> Task objective:
In the entries below, find the line with "(399, 1078) none -> (611, 663) //" and the line with "[368,188,464,203] Pandas. And"; give again those lines and every line between them, exactly.

> Records:
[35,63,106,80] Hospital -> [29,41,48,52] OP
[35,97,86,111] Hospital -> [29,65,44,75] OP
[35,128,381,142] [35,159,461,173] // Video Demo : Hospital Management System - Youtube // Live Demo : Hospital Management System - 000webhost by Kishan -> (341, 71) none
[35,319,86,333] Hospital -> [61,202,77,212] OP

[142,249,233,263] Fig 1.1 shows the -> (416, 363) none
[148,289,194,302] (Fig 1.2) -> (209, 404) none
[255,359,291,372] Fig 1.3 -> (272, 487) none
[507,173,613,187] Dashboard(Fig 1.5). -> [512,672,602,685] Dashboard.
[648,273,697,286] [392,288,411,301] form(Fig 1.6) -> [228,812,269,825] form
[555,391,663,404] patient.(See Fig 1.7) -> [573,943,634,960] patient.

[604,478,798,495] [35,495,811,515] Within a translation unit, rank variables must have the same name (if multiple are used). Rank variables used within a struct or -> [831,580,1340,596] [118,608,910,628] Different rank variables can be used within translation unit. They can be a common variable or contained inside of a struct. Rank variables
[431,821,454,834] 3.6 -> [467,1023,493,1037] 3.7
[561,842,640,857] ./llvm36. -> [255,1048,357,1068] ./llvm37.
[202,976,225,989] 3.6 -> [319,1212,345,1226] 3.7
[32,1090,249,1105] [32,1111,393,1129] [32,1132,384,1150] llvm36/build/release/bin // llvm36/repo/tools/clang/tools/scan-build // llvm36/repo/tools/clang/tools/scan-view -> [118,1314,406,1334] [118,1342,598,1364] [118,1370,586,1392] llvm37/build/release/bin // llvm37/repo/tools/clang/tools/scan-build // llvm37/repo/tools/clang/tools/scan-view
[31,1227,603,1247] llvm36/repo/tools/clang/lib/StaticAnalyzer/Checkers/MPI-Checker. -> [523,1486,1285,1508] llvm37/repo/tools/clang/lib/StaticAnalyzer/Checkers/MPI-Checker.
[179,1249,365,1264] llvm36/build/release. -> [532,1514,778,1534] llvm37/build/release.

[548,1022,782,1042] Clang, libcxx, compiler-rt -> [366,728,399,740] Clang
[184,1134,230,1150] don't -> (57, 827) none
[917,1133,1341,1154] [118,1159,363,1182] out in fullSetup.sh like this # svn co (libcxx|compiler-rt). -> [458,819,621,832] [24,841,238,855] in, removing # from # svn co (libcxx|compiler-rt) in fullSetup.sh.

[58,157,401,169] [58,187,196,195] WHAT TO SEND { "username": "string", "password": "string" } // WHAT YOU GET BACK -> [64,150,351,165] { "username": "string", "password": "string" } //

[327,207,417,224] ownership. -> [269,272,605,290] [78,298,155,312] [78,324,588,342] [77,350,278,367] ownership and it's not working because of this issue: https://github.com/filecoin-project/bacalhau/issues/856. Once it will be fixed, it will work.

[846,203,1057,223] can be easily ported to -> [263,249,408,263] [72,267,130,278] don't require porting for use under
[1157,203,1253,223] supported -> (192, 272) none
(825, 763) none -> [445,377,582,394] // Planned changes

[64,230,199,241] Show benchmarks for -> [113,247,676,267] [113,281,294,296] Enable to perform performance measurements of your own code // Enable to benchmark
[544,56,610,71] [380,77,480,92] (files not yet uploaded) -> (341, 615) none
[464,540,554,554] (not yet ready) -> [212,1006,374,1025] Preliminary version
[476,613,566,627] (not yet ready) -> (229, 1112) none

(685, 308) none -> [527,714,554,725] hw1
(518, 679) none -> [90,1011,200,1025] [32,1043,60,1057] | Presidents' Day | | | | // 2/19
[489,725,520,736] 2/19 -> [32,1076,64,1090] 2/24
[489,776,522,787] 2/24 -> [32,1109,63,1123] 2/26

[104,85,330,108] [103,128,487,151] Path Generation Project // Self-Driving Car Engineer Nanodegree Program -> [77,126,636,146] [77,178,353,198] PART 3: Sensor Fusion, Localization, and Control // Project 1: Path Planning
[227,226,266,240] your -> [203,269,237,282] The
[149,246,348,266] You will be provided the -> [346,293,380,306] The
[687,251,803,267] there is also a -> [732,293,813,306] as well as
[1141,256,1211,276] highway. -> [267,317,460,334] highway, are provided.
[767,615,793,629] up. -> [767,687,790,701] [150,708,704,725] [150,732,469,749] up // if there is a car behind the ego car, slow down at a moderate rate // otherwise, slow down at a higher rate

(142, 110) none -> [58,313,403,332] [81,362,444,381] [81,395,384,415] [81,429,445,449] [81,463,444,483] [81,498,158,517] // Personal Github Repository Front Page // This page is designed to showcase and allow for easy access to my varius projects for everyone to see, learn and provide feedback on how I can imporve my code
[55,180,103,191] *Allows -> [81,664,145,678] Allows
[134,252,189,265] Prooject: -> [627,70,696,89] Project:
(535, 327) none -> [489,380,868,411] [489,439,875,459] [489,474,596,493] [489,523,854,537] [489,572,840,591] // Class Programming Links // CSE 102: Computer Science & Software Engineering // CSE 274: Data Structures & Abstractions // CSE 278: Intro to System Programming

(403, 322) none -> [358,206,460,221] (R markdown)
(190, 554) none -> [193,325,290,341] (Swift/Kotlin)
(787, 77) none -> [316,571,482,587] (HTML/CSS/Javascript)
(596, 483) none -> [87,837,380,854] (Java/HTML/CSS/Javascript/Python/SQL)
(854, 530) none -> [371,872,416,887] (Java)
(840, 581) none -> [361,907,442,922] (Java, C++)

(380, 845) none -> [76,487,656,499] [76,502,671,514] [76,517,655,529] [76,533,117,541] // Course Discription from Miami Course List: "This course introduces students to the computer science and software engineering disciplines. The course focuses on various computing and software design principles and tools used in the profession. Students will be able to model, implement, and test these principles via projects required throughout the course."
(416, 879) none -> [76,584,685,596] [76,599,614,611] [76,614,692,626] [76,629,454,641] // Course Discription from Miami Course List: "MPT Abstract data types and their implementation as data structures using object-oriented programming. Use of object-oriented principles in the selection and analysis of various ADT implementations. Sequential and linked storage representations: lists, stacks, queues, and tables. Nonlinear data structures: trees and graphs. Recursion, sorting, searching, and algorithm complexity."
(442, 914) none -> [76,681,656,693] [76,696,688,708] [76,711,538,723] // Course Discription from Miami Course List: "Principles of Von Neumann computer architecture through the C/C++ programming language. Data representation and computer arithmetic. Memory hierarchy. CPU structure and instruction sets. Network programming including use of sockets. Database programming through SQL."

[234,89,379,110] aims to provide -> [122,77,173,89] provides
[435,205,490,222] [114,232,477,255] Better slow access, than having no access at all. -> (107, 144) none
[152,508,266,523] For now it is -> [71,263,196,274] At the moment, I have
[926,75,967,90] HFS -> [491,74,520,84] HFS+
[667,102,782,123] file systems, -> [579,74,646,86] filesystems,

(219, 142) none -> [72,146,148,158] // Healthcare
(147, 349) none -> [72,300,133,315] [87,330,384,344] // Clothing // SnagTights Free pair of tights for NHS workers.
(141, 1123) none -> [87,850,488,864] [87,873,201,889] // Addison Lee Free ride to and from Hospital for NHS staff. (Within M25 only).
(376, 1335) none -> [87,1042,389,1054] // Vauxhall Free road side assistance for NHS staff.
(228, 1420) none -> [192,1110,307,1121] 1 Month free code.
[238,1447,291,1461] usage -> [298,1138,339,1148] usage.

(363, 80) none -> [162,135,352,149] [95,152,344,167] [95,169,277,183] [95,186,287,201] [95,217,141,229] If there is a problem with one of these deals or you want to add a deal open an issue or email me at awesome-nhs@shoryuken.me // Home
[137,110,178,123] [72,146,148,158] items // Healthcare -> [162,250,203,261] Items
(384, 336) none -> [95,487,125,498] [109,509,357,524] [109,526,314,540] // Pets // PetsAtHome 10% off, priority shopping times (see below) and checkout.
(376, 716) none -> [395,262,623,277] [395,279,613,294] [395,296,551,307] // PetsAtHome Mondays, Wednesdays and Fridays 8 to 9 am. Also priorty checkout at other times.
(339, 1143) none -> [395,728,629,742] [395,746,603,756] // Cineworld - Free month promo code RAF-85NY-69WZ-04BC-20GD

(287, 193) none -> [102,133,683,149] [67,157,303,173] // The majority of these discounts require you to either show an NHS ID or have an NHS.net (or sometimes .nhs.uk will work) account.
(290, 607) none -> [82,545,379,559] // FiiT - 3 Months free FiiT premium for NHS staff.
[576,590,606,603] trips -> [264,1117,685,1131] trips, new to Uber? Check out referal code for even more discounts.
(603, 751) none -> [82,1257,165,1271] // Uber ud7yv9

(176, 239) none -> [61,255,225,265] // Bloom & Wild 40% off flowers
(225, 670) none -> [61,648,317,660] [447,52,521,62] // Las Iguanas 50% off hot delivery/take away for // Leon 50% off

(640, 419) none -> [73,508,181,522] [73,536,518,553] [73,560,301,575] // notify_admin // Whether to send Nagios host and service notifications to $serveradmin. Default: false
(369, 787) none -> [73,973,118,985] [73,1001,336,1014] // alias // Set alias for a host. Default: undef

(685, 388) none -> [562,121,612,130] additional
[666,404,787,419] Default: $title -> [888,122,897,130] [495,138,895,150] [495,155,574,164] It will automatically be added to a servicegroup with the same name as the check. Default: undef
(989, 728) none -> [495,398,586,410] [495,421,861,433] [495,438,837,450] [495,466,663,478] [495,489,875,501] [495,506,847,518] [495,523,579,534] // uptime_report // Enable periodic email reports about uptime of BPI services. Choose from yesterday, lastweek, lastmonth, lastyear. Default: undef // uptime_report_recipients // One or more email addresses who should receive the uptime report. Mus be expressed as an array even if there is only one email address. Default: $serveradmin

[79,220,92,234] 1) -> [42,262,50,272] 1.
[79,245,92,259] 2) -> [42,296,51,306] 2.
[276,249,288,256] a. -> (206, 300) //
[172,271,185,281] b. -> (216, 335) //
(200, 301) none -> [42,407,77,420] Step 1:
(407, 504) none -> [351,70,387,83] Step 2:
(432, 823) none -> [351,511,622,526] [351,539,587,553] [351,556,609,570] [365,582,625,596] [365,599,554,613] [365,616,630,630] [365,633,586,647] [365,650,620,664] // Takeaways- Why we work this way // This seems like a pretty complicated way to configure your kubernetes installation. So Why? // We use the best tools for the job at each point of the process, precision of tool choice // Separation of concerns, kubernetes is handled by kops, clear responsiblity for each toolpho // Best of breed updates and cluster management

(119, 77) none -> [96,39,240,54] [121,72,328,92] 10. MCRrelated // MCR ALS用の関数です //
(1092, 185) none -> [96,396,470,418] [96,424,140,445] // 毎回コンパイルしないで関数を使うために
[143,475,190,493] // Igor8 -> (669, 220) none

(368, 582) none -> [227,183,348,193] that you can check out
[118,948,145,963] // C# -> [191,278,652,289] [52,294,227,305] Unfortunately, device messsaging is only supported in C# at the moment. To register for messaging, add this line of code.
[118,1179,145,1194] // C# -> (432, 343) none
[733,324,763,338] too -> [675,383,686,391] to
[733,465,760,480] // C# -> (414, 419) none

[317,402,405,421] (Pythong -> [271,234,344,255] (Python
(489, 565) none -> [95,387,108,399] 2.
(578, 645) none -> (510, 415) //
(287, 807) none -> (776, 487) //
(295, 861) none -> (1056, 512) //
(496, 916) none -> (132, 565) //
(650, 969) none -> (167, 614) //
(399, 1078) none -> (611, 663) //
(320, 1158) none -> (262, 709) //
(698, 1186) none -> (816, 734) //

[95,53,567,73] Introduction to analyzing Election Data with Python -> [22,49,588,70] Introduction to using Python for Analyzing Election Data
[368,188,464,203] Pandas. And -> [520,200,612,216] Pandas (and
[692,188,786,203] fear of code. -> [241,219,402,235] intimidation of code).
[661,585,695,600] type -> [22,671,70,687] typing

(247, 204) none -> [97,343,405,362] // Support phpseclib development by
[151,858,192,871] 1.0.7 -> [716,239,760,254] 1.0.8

> Answer to the problem:
(399, 1078) none -> (611, 663) //
(320, 1158) none -> (262, 709) //
(698, 1186) none -> (816, 734) //

[95,53,567,73] Introduction to analyzing Election Data with Python -> [22,49,588,70] Introduction to using Python for Analyzing Election Data
[368,188,464,203] Pandas. And -> [520,200,612,216] Pandas (and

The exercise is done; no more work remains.